START Extracted material

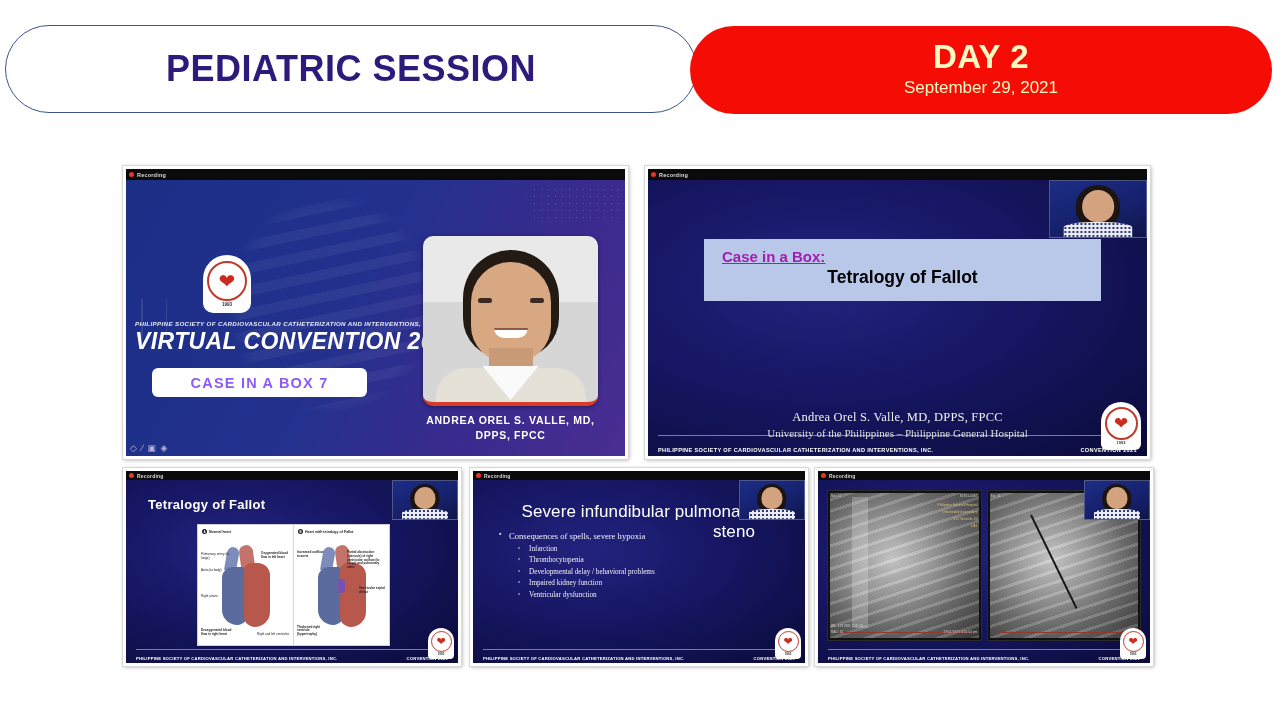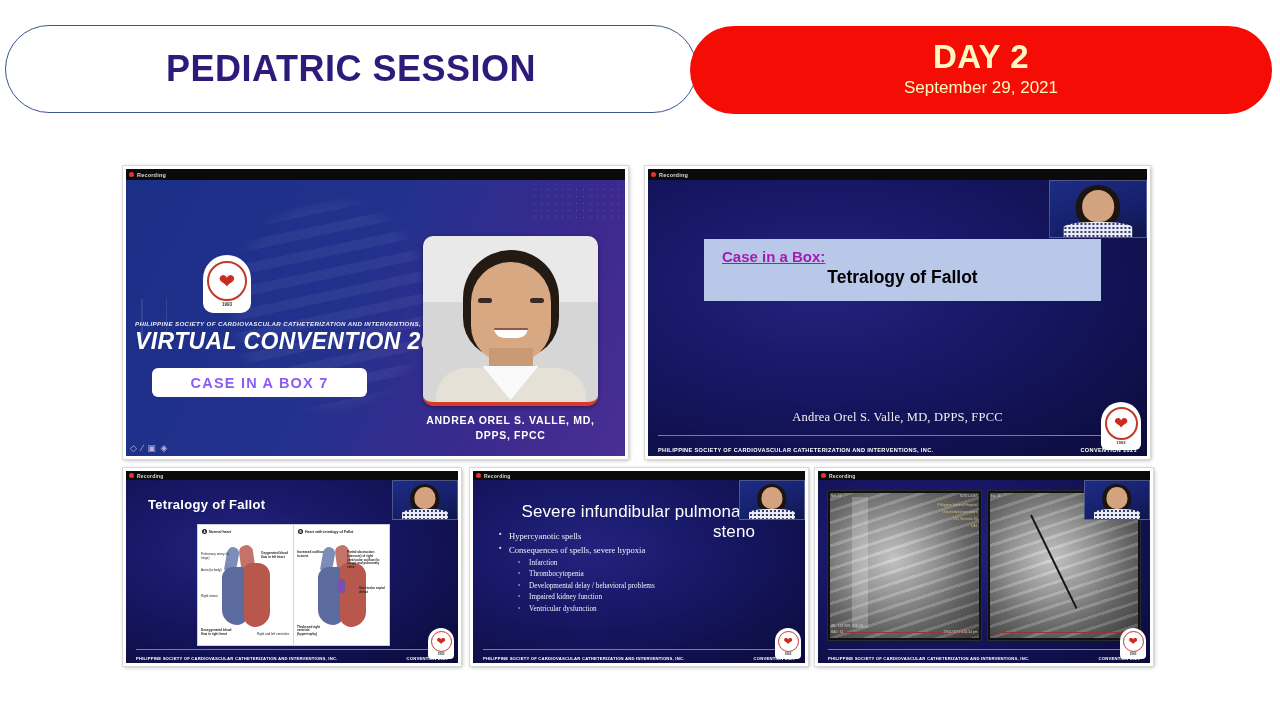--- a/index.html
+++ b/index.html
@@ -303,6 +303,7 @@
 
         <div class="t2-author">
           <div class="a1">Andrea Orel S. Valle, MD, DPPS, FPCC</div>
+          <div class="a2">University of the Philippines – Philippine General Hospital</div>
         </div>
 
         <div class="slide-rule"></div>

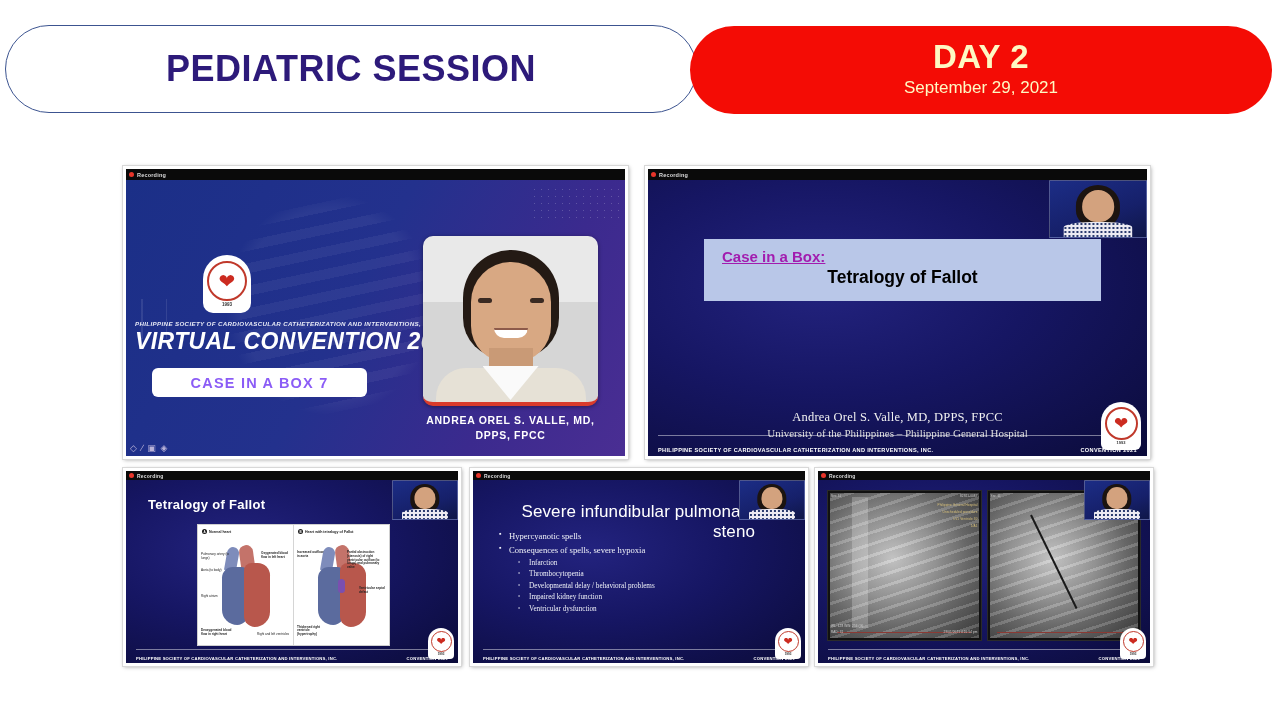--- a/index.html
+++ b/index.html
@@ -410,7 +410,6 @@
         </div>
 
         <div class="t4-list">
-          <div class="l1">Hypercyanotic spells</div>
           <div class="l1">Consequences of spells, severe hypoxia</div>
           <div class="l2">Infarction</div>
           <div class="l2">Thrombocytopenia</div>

END Extracted material

- _Problem_
Only the text of the entries above, transcribed exactly, should be given; leave out pictures.

- _Exercise answer_
--- a/index.html
+++ b/index.html
@@ -303,6 +303,7 @@
 
         <div class="t2-author">
           <div class="a1">Andrea Orel S. Valle, MD, DPPS, FPCC</div>
+          <div class="a2">University of the Philippines – Philippine General Hospital</div>
         </div>
 
         <div class="slide-rule"></div>

--- a/index.html
+++ b/index.html
@@ -410,7 +410,6 @@
         </div>
 
         <div class="t4-list">
-          <div class="l1">Hypercyanotic spells</div>
           <div class="l1">Consequences of spells, severe hypoxia</div>
           <div class="l2">Infarction</div>
           <div class="l2">Thrombocytopenia</div>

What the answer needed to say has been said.